## TASK OBJECTIVE
Using the listing below, report each line holding the string "combo".

## RECORDS SUPPLIED
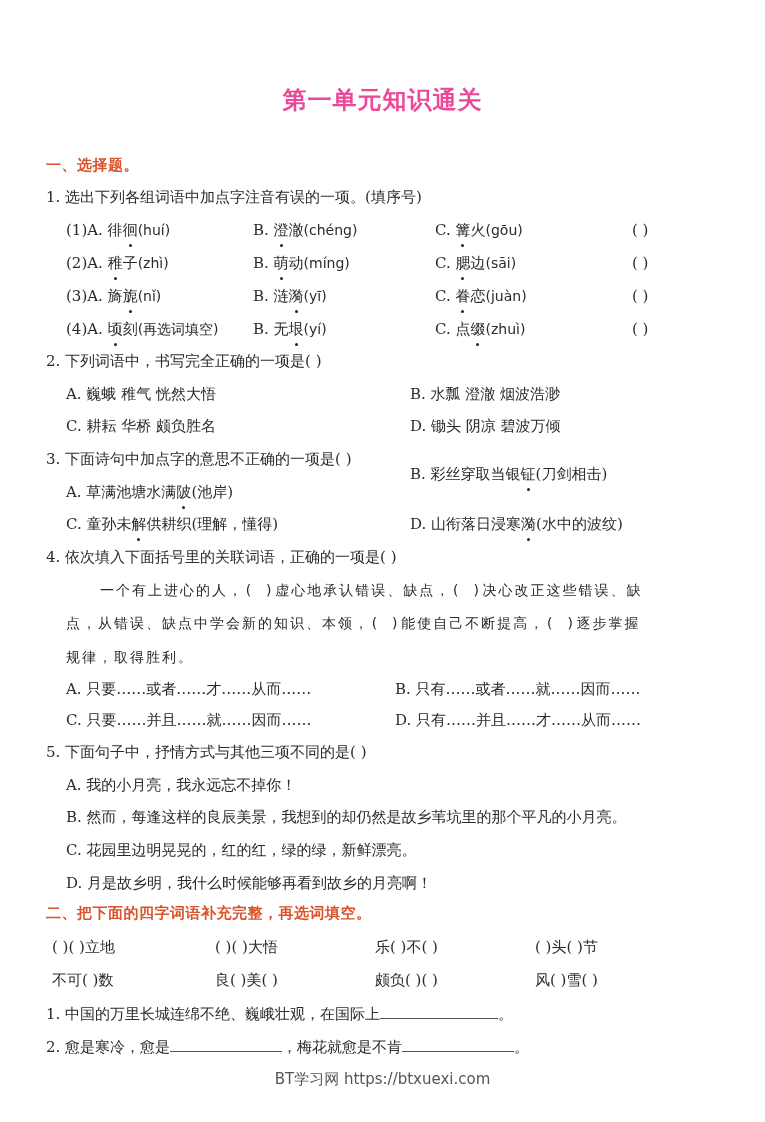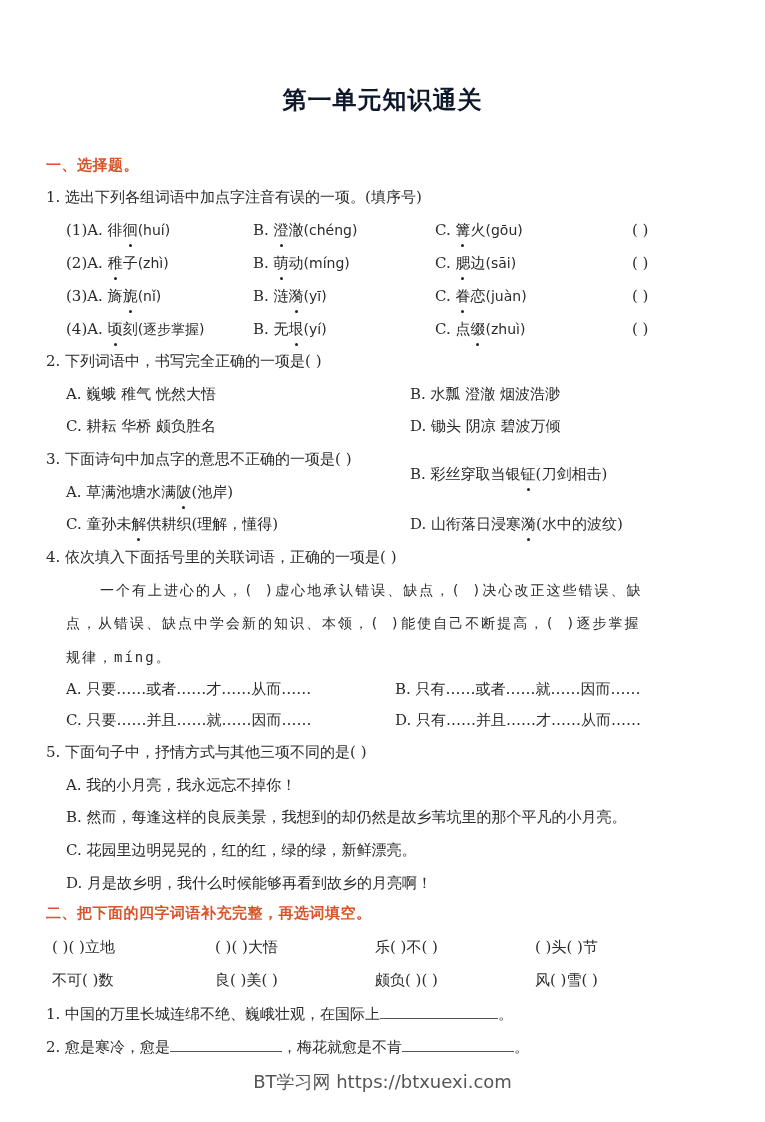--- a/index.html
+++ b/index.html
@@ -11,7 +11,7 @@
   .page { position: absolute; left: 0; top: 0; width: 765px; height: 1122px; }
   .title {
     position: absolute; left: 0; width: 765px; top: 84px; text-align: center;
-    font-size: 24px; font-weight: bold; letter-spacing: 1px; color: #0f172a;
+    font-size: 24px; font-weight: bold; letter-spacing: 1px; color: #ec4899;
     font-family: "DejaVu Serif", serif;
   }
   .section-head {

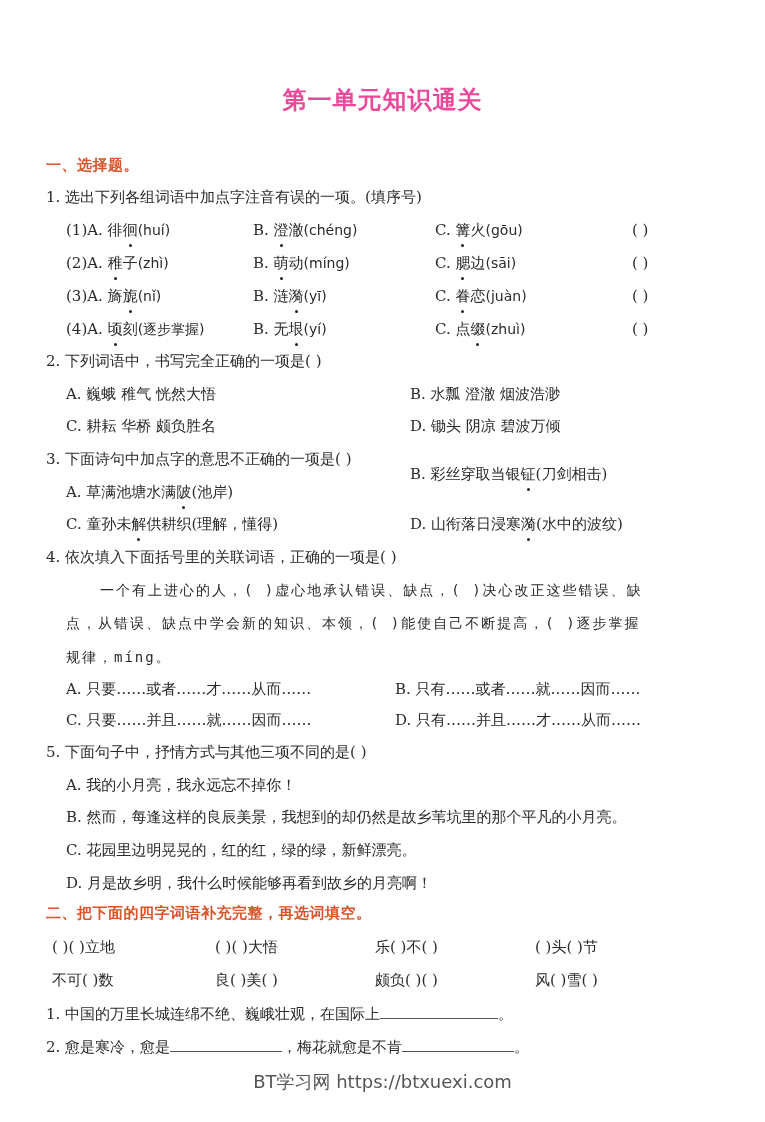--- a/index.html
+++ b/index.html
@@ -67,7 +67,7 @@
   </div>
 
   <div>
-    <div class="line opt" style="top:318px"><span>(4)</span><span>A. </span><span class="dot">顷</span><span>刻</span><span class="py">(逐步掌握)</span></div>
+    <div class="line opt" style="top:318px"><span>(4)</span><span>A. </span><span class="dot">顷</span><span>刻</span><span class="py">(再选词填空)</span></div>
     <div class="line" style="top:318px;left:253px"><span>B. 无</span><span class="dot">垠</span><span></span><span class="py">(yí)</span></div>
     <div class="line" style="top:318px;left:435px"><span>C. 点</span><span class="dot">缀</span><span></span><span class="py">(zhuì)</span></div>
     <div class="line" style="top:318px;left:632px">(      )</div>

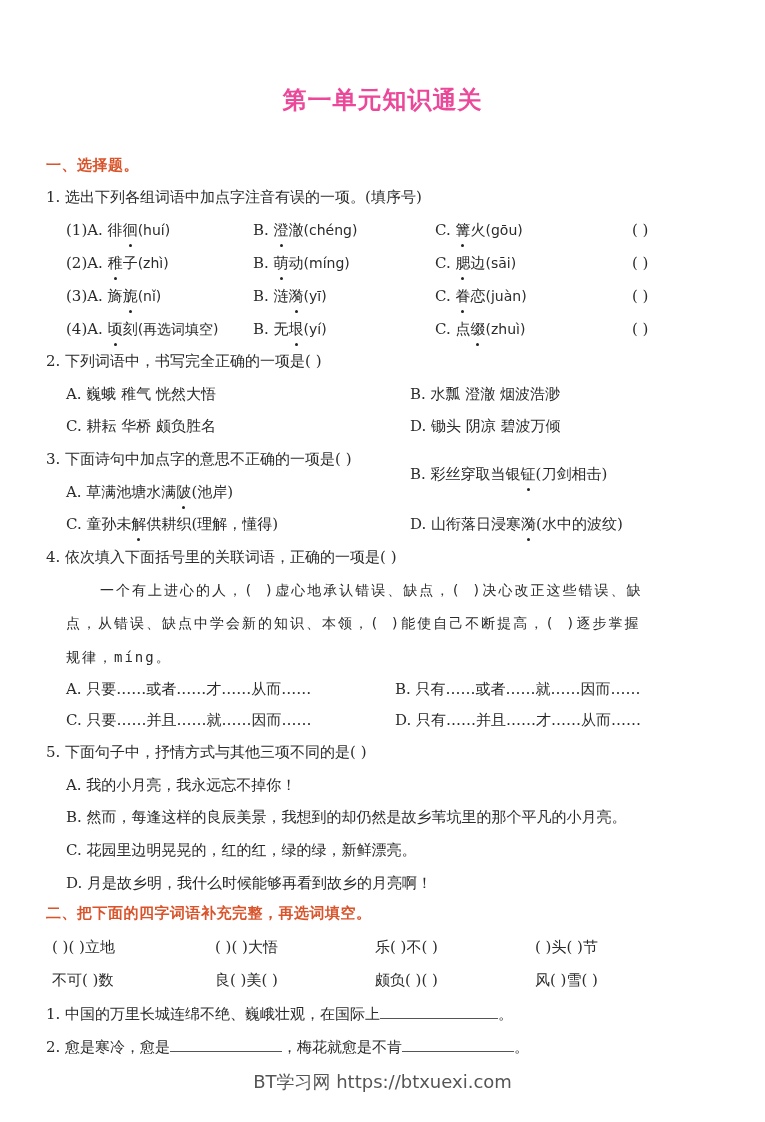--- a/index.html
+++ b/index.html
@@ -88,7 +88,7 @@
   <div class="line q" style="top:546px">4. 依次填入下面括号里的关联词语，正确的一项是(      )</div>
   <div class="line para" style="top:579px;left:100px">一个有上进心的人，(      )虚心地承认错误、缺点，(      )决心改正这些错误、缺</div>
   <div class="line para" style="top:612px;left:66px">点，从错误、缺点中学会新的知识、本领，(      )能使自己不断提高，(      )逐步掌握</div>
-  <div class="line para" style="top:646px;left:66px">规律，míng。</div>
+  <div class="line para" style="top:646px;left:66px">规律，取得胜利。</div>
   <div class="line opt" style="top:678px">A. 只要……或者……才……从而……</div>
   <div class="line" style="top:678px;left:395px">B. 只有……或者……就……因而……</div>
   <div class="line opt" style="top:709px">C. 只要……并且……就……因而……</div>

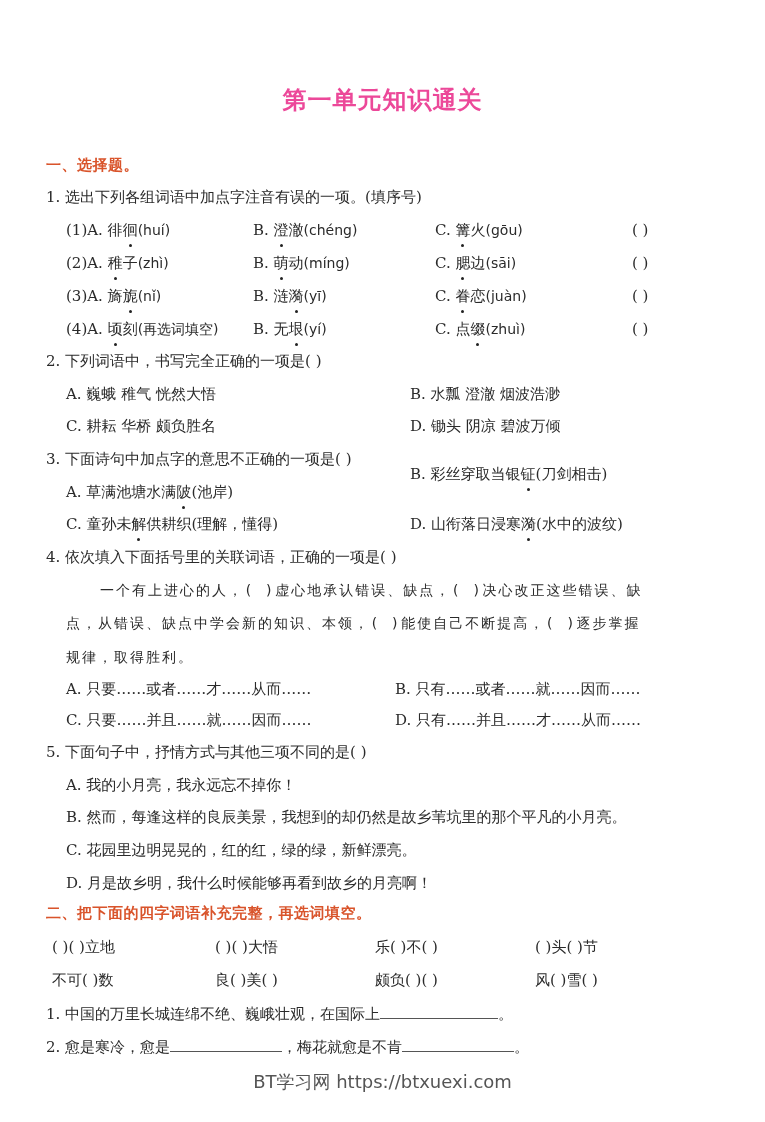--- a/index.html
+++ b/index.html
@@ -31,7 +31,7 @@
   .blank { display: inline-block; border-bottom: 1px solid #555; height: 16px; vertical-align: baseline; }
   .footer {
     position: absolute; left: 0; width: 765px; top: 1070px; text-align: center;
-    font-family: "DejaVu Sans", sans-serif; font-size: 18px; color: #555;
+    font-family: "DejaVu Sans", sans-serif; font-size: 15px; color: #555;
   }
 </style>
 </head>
* * *
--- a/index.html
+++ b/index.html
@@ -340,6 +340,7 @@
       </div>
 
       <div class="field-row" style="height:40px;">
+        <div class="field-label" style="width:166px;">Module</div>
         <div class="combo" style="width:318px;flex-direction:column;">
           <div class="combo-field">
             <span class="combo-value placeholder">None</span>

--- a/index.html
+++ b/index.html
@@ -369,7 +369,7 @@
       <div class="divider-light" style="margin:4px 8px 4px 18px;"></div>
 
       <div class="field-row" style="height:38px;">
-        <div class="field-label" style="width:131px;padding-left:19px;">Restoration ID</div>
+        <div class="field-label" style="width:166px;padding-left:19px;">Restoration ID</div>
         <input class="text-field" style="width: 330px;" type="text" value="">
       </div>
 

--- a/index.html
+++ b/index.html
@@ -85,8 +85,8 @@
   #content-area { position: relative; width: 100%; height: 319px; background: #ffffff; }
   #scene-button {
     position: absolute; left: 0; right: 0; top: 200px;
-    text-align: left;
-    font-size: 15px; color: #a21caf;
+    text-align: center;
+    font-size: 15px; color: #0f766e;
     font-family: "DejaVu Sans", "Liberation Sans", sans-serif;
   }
...
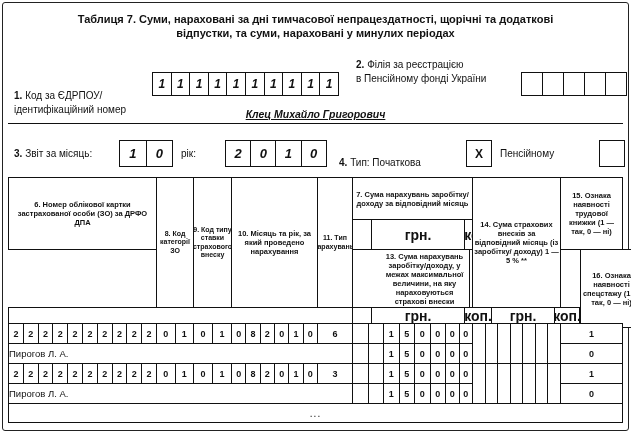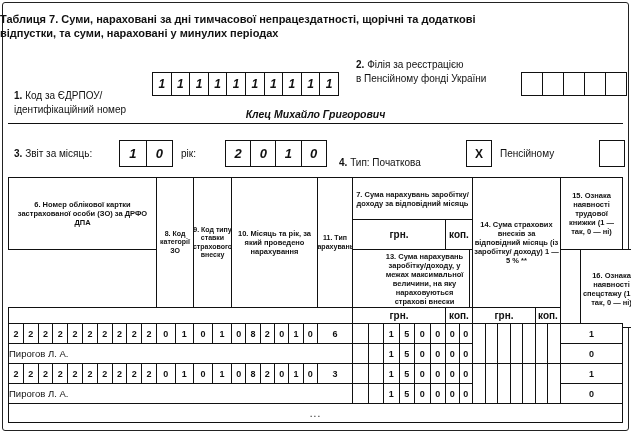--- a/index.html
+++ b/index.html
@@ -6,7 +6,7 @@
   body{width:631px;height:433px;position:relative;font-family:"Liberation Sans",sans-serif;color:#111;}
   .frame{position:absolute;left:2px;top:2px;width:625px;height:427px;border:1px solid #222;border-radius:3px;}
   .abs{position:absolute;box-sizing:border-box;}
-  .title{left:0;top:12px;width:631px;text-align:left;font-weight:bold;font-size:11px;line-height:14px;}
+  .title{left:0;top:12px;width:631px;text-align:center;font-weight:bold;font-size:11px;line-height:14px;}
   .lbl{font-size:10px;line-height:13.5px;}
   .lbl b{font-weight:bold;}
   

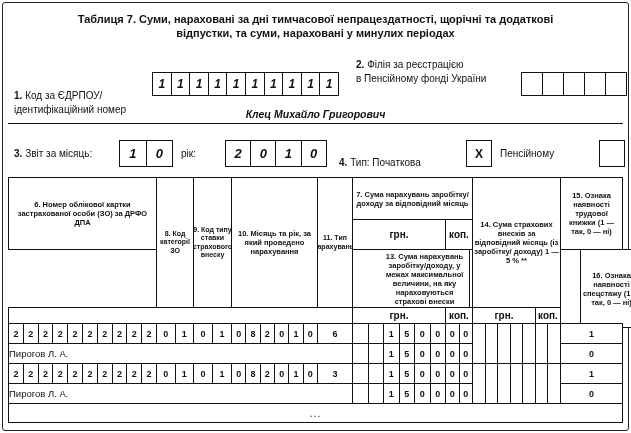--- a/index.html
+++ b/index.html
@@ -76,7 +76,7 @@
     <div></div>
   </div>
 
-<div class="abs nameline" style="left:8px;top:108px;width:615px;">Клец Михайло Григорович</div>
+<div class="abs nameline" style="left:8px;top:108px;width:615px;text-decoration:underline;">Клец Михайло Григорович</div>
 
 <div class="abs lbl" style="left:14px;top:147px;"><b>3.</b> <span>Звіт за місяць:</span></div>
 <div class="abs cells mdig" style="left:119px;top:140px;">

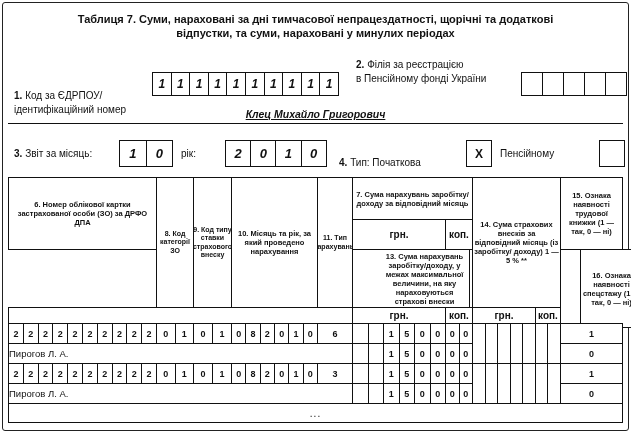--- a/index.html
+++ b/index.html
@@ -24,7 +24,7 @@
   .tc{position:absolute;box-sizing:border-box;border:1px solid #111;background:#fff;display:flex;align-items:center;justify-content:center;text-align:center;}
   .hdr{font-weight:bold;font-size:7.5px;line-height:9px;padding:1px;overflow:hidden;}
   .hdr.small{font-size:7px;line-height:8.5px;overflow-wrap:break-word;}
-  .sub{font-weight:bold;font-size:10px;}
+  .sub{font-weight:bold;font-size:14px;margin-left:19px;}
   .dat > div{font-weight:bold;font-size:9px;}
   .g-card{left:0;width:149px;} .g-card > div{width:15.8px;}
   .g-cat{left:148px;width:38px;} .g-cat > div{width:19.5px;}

## SOLUTION
         <div class="combo" style="width:318px;flex-direction:column;">
           <div class="combo-field">
             <span class="combo-value placeholder">None</span>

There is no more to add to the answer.